Would you print the lines below exactly, beginning at the line that has "margin-top: 44px ->" and stopping after the line that has "text: 10 ->"? Only those lines, and no pictures.

=== Available data ===
........

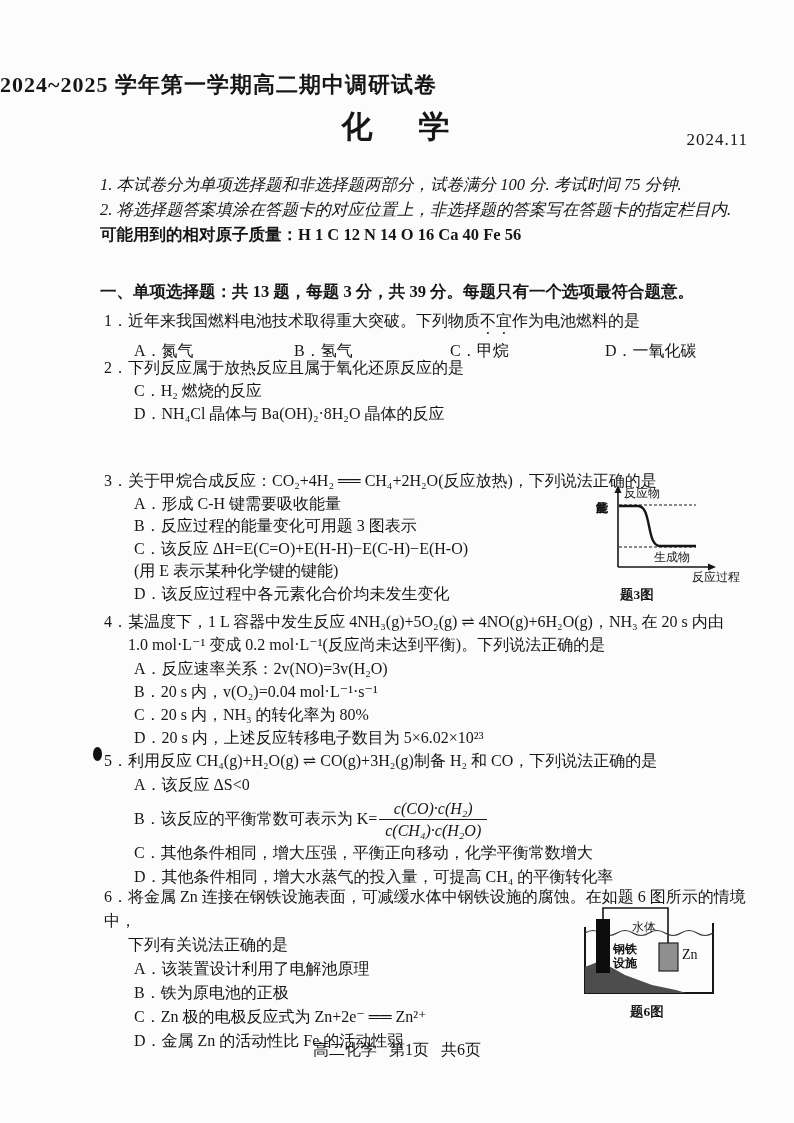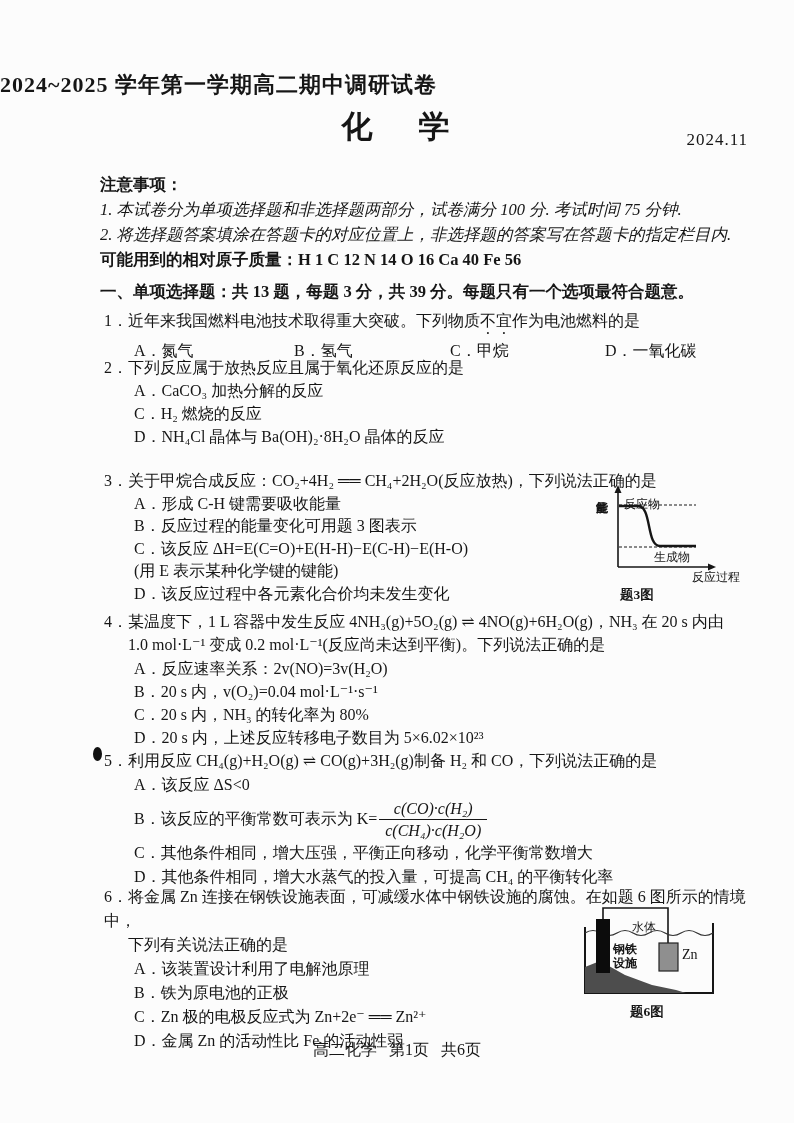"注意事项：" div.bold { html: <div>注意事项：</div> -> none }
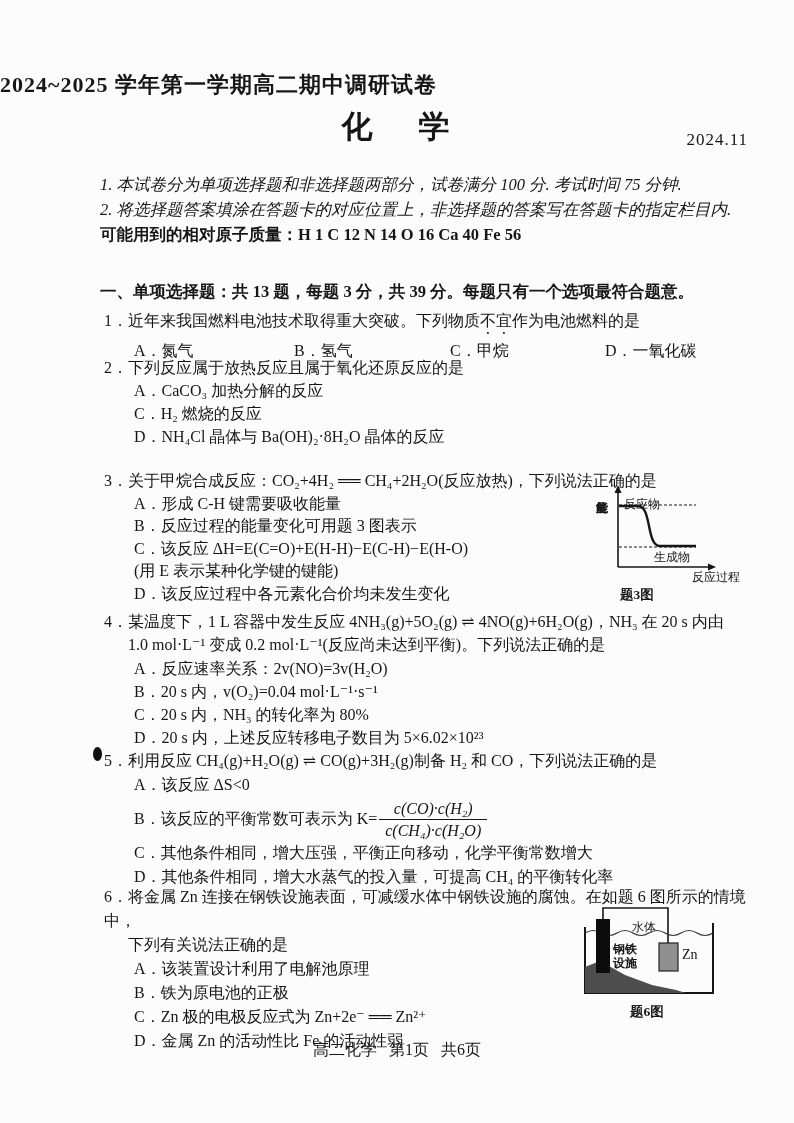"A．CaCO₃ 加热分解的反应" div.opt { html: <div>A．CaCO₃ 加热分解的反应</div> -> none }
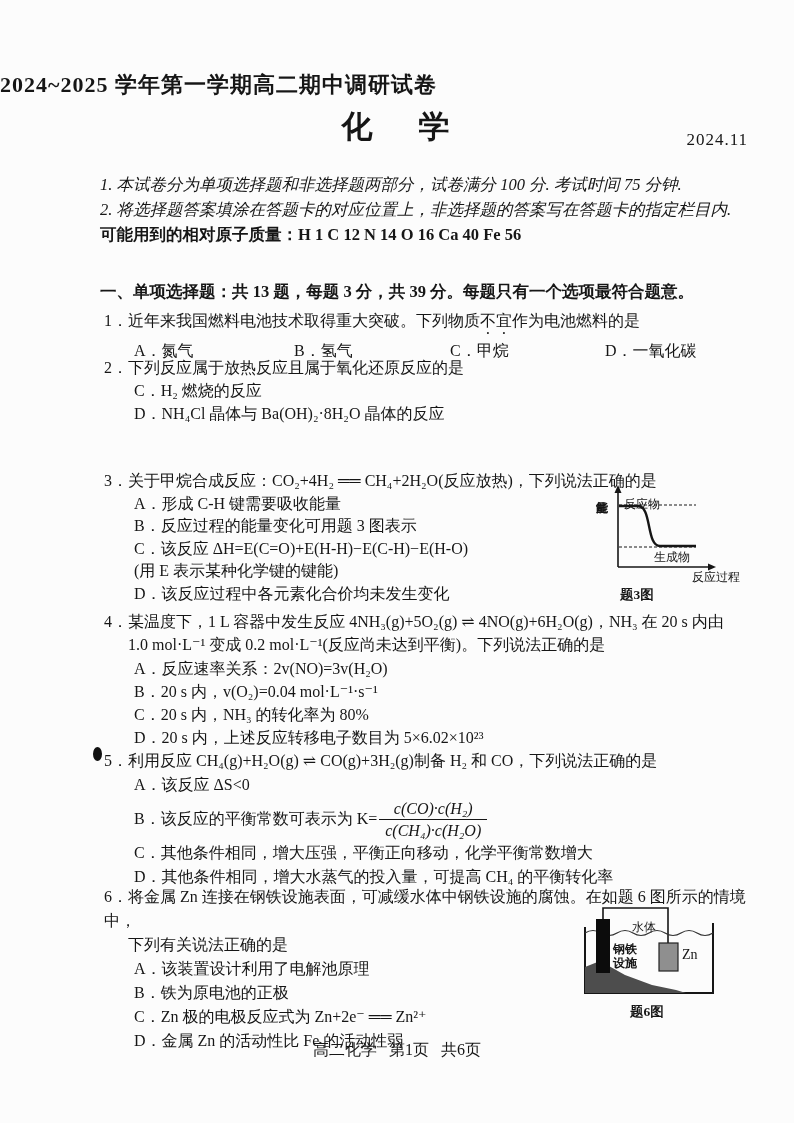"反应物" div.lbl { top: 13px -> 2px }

........

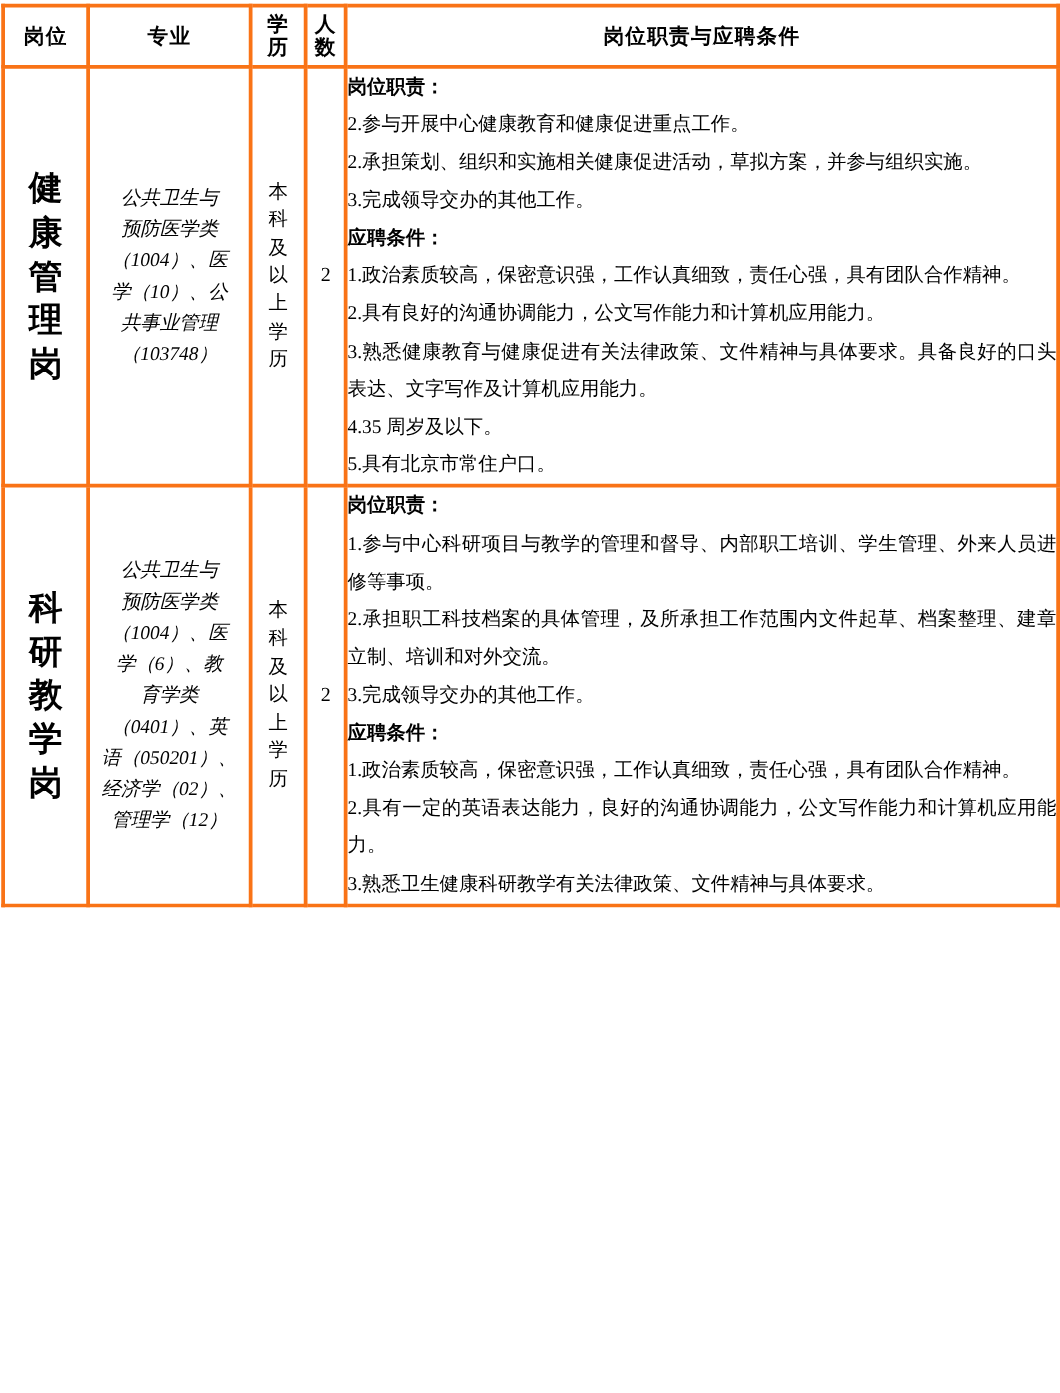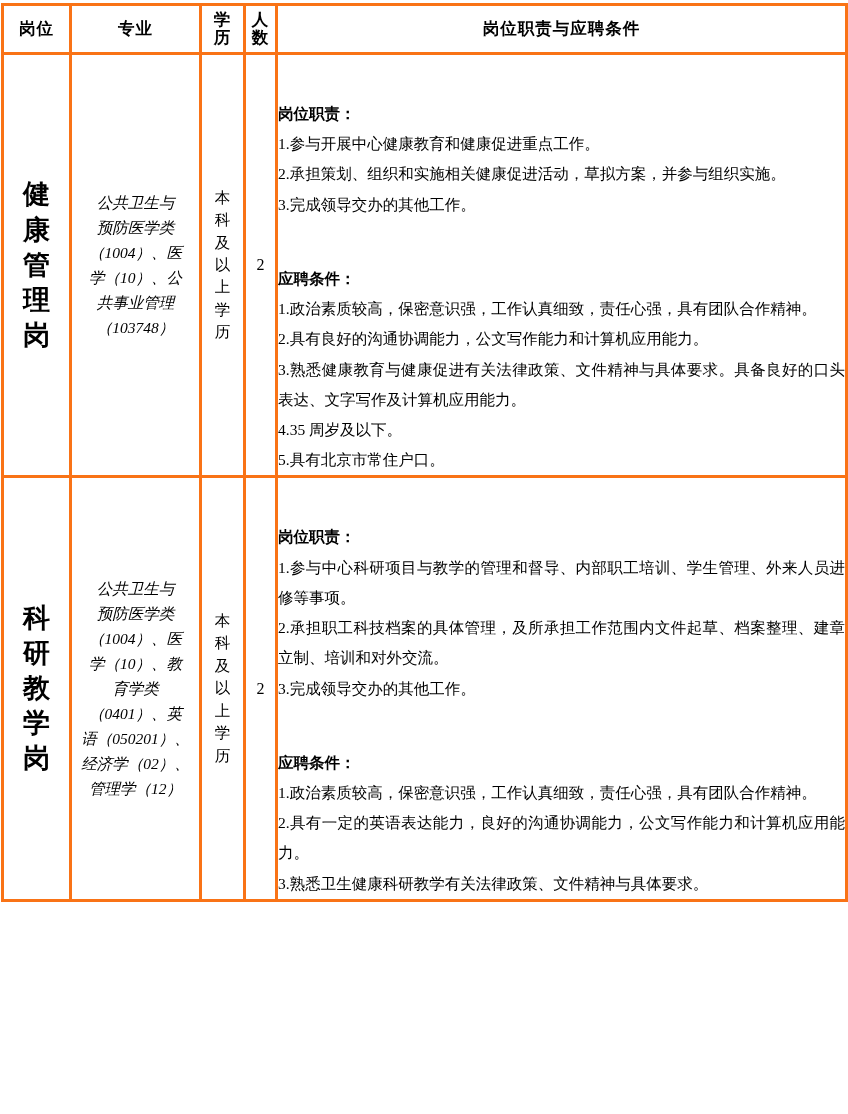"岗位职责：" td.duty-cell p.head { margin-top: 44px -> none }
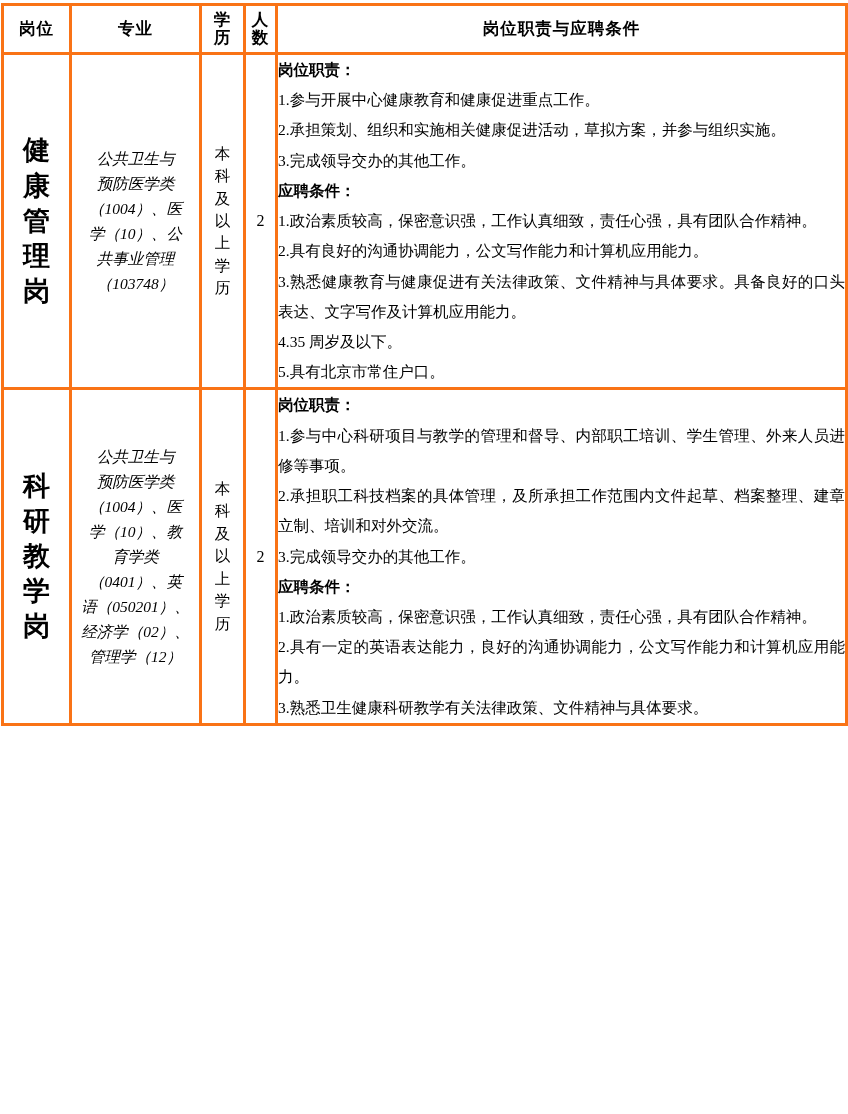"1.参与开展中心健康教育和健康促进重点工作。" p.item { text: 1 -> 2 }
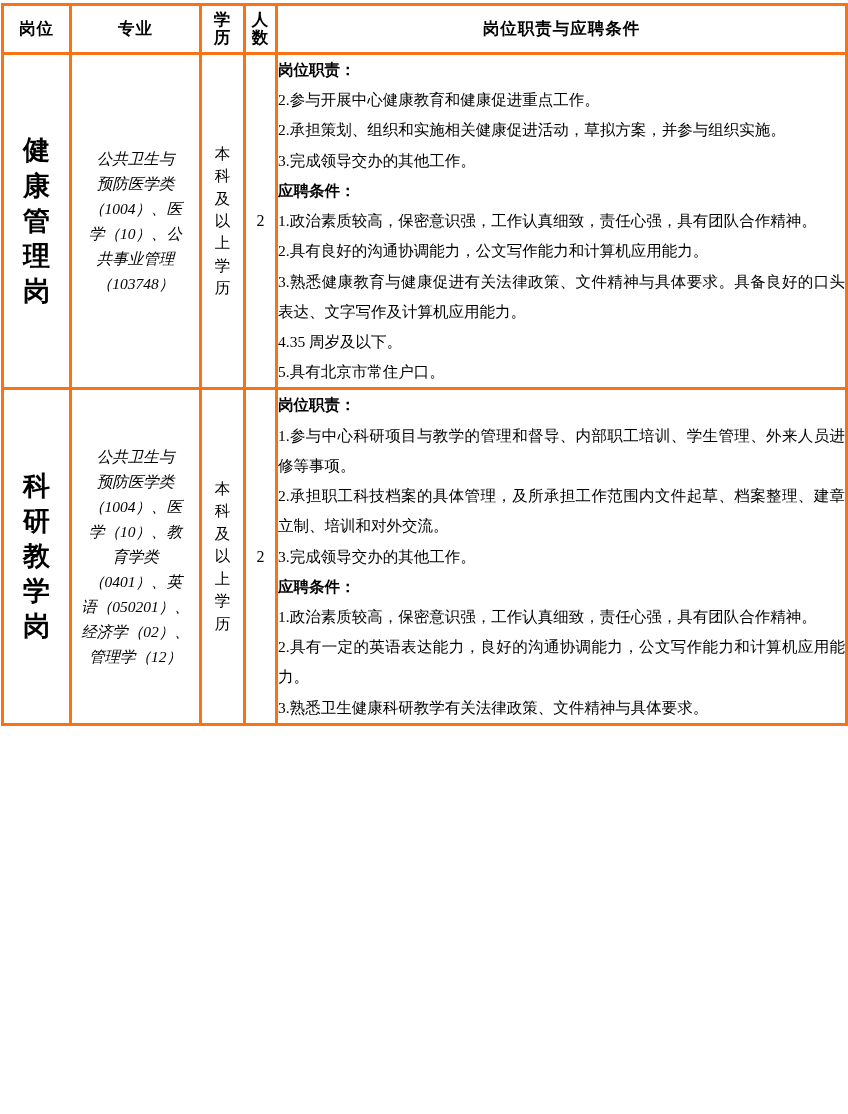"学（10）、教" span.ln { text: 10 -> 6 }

........

=== Written solution ===
"岗位职责：" td.duty-cell p.head { margin-top: 44px -> none }
"1.参与开展中心健康教育和健康促进重点工作。" p.item { text: 1 -> 2 }
"学（10）、教" span.ln { text: 10 -> 6 }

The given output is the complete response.